How to Use FPGAs for Deep Learning Inference to Perform Land Cover Mapping on Terabytes of Aerial Images

This post is authored by Mary Wahl, Data Scientist; Daniel Hartl and Wilson Lee, Senior Software Engineers; Xiaoyong Zhu, Program Manager; Erika Menezes, Software Engineer; and Wee Hyong Tok, Principal Data Scientist Manager, at Microsoft.
AI for Earth puts Microsoft's cloud and AI tools in the hands of those working to solve global environmental challenges. Land cover mapping is one goal of the AI for Earth program, which was created to fundamentally change the way that society monitors, models, and ultimately manages Earth's natural resources. The ability to perform ultra-fast land cover mapping using deep neural networks on terabytes of high-resolution aerial images from the National Agriculture Imagery Program (NAIP), provided by our partners at Esri, fuels new intelligent AI applications, delivering quick insights to land cover map users like conservation scientists. In this blog post, we share what we learned from deploying deep neural network models to field-programmable gate array (FPGA) services using Project Brainwave, and applying these FPGA services to perform land cover mapping.

Build

Aerial Imagery Dataset Construction

We developed our benchmarking dataset using ~120 TB of NAIP aerial imagery spanning the continental U.S. at one-meter resolution at multiple timepoints. These data were provided by Esri in approx. 7 km x 7 km "tiles" in .mrf format, which we uploaded to an Azure Storage blob container. We identified a set of tiles covering the United States at a single timepoint, removed the near-infrared channel from each tile in this set, divided each tile into 224 pixel x 224 pixel chips, and saved each chip in PNG format on blob storage. The resulting 194,892,896 image dataset was approximately 18 TB in size. We used AzCopy to transfer the dataset to five 4-TB managed disks attached to an Azure VM that we subsequently used for training and benchmarking.

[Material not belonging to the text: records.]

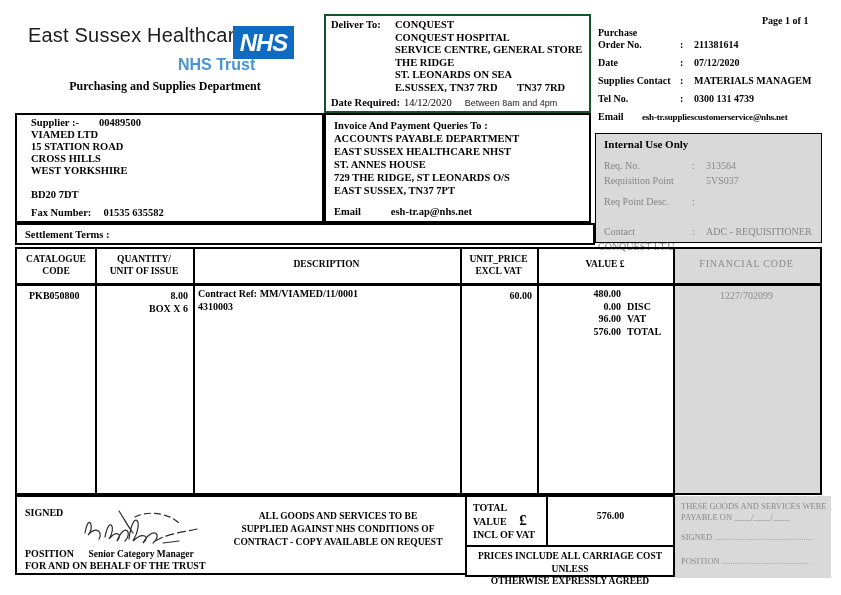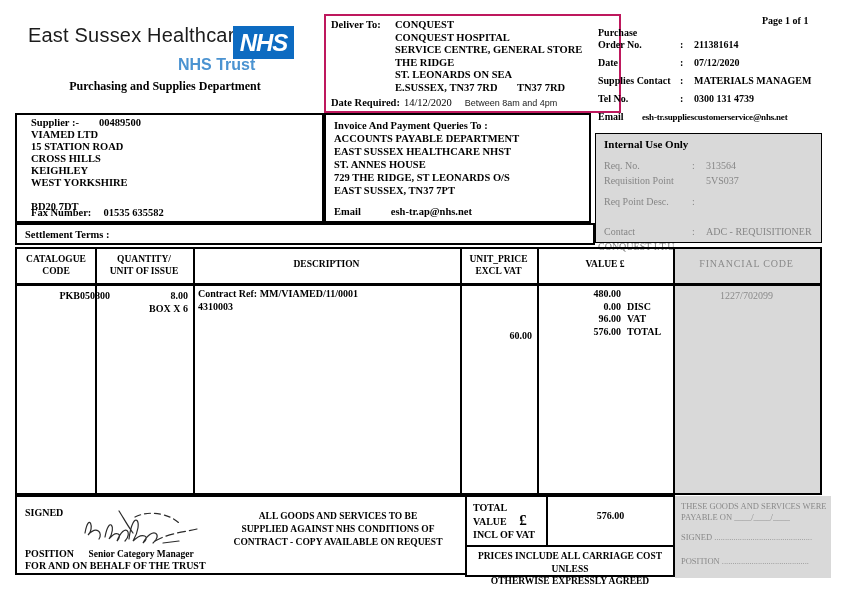--- a/index.html
+++ b/index.html
@@ -24,7 +24,7 @@
     font-size:12px; font-weight:700; }
 
   
-  .deliver-box { left:324px; top:14px; width:297px; height:99px; border:2px solid #be185d; }
+  .deliver-box { left:324px; top:14px; width:267px; height:99px; border:2px solid #14532d; }
   .deliver-flex { display:flex; padding:3px 5px 0 5px; }
   .deliver-label { width:64px; font-size:10.5px; font-weight:700; }
   .deliver-address { flex:1; font-size:10.5px; font-weight:700; line-height:12.6px; position:relative; }

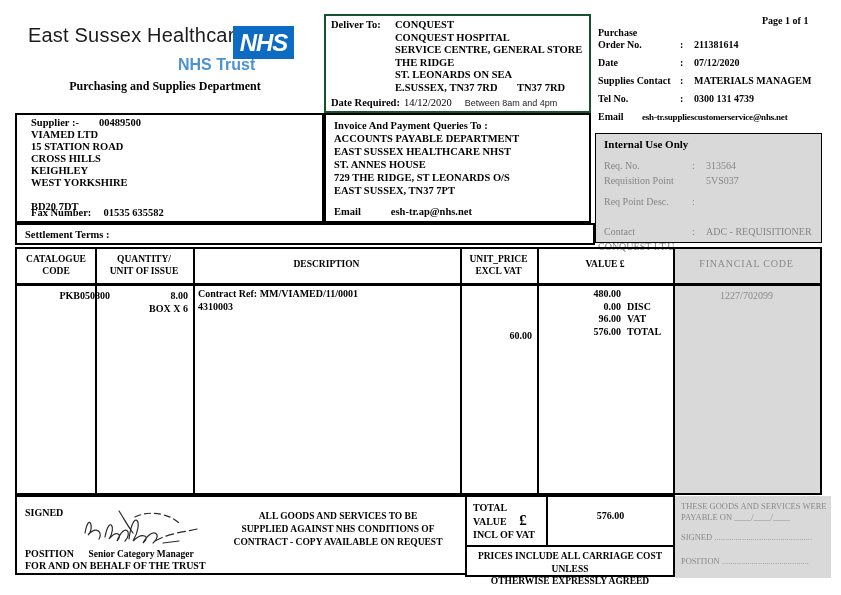--- a/index.html
+++ b/index.html
@@ -184,7 +184,6 @@
     <div>VIAMED LTD</div>
     <div>15 STATION ROAD</div>
     <div>CROSS HILLS</div>
-    <div>KEIGHLEY</div>
     <div>WEST YORKSHIRE</div>
     <div class="blank-line"></div>
     <div>BD20 7DT</div>

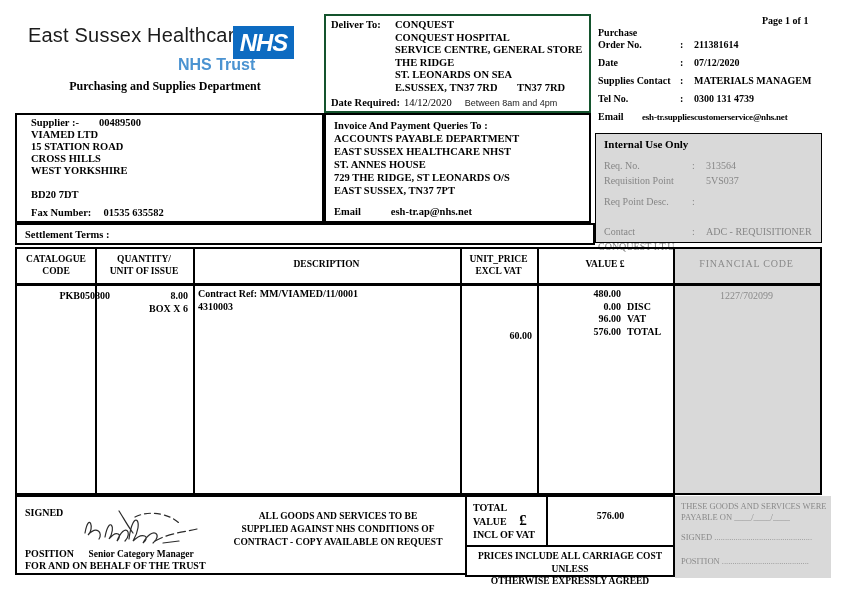--- a/index.html
+++ b/index.html
@@ -259,7 +259,7 @@
     <div class="th single" style="left:520px; width:136px;">VALUE £</div>
     <div class="th single th-fin" style="left:656px; width:147px;">FINANCIAL CODE</div>
 
-    <div class="td" style="left:21px; top:41px; width:72px;text-align:right;">PKB050800</div>
+    <div class="td" style="left:12px; top:41px; width:72px;">PKB050800</div>
     <div class="td right" style="left:78px; top:41px; width:93px;">
       <div>8.00</div>
       <div>BOX X 6</div>

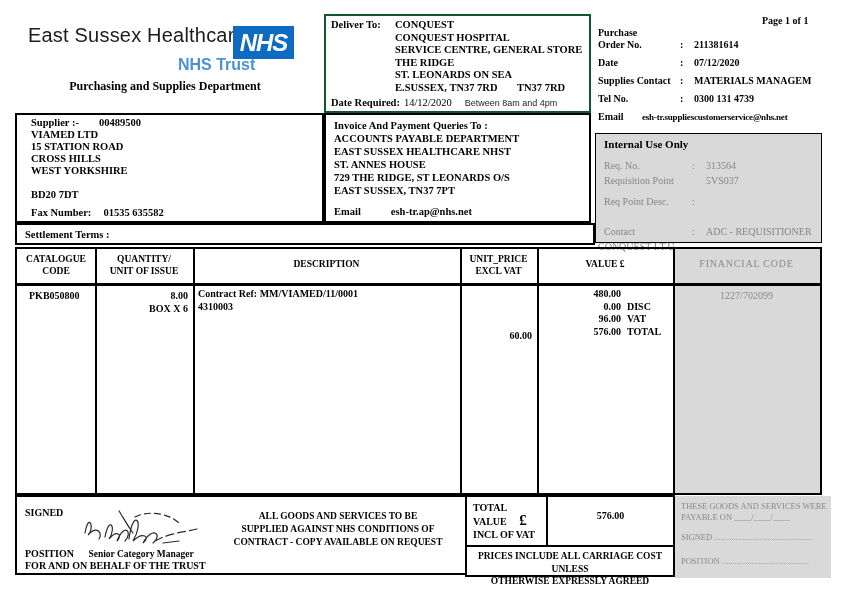--- a/index.html
+++ b/index.html
@@ -268,7 +268,7 @@
       <div>Contract Ref: MM/VIAMED/11/0001</div>
       <div>4310003</div>
     </div>
-    <div class="td right" style="left:443px; top:41px; width:72px;margin-top:40px;">60.00</div>
+    <div class="td right" style="left:443px; top:41px; width:72px;">60.00</div>
     <div class="td" style="left:520px; top:39px; width:132px;">
       <div class="valrow">
         <span class="valnum">480.00</span>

To train and validate our model, we used previously-constructed sets of NAIP aerial images and National Land Cover Database land cover labels (see Embarrassingly Parallel Image Classification). These balanced datasets consist of ~44k training images and ~11k validation images with land cover labels in six classes: barren, cultivated, developed, forested, herbaceous (grass), and shrub.

Train

Land Cover Image Classification Model

The land cover prediction model was built using the method featured in examples in the Azure ML Fast AI repo. The training and validation images were pre-featurized using the same quantized ResNet-50 model that is flashed onto the FPGA chips:

from amlrealtimeai.resnet50 import model, utils

from amlrealtimeai import DeploymentClient, PredictionClient

import tensorflow as tf

in_images = tf.placeholder(tf.string)

image_tensors = utils.preprocess_array(in_images)

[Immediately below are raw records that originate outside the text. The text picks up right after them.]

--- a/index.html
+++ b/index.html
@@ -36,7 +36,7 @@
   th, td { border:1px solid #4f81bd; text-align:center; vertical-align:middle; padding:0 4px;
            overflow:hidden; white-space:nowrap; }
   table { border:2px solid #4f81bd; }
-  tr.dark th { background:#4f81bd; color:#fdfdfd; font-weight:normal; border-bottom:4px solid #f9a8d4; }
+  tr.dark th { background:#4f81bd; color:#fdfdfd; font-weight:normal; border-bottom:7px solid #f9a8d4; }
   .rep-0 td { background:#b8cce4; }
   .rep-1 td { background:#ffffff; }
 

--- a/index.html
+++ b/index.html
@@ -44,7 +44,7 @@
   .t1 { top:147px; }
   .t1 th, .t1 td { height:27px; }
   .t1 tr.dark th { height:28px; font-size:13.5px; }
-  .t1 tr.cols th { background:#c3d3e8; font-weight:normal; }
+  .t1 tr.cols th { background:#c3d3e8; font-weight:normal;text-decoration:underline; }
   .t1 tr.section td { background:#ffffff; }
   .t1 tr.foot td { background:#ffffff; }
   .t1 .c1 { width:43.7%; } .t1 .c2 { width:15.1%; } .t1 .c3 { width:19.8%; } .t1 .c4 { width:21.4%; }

def featurize_images(image_filenames):

feature_list = []

with tf.Session() as sess:

for image_filename in image_filenames:

# Preprocess the image

with open(image_filename, 'rb') as f:

result = sess.run([image_tensors], feed_dict={in_images: [f.read()]})

img = np.asarray(result)

# Call the prediction client for to featurize the image

result = client.score_numpy_array(img)

feature_list.extend(result[0])

return(np.array(feature_list))

# Connect to a "headless" ResNet-50 FPGA service

featurizer = model.RemoteQuantizedResNet50(subscription_id, resource_group, model_management_account, model_path)

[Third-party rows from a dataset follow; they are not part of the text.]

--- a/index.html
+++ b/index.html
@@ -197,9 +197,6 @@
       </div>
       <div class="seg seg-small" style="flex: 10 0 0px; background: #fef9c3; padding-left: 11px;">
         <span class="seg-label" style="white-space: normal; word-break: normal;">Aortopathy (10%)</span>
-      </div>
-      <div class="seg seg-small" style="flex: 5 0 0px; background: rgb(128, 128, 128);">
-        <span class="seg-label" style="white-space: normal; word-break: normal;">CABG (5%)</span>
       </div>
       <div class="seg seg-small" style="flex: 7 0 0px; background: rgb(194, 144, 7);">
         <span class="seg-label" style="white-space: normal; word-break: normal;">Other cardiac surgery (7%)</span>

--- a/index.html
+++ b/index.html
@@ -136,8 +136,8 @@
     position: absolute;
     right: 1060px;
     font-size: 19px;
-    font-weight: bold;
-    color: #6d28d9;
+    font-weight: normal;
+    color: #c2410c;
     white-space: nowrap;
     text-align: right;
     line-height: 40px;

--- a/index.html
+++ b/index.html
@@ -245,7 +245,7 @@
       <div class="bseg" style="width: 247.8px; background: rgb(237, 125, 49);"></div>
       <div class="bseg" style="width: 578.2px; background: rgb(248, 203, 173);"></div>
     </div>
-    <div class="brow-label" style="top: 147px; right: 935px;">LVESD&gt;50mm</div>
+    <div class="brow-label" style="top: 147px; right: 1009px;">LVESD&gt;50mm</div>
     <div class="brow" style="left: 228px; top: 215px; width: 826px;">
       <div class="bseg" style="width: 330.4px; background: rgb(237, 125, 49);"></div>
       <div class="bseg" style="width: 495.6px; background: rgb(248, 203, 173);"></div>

deployment_client = DeploymentClient(subscription_id, resource_group, model_management_account)

service = deployment_client.get_service_by_name('my-featurizer-service')

client = PredictionClient(service.ipAddress, service.port)

# Featurize training and validation

training_features = featurize_images(training_filenames)

validation_features = featurize_images(validation_filenames)

We used Keras to train a single dense layer on top of these features to complete our multi-class classifier. We chose this option because of its excellent balance of high accuracy and short evaluation time. (Users also have the option to train more complex neural networks or build classical multi-class classifiers e.g. with scikit-learn.)

from keras.models import Sequential

from keras.layers import Dense, Flatten

from keras import optimizers

my_model = Sequential()

my_model.add(Flatten(input_shape=(1, 1, 2048,)))

my_model.add(Dense(6, activation='sigmoid'))

my_model.compile(

optimizer=optimizers.SGD(lr=1e-4, momentum=0.9),

loss='categorical_crossentropy', metrics=['accuracy'])

my_model.fit(training_features, onehot_training_labels, epochs=10, batch_size=32, shuffle=True)

The resulting model's accuracy was 92.9% on the training set and 81.1% on the validation set.

Deploy

Model Deployment as a Project Brainwave FPGA Service

The Azure ML Fast AI Python SDK was used to create a service definition for the model and deploy the FPGA service:

from amlrealtimeai.pipeline import ServiceDefinition, TensorflowStage, BrainWaveStage, KerasStage

# Write the service definition indicating how to perform preprocessing,

# featurization, and Keras classifier application.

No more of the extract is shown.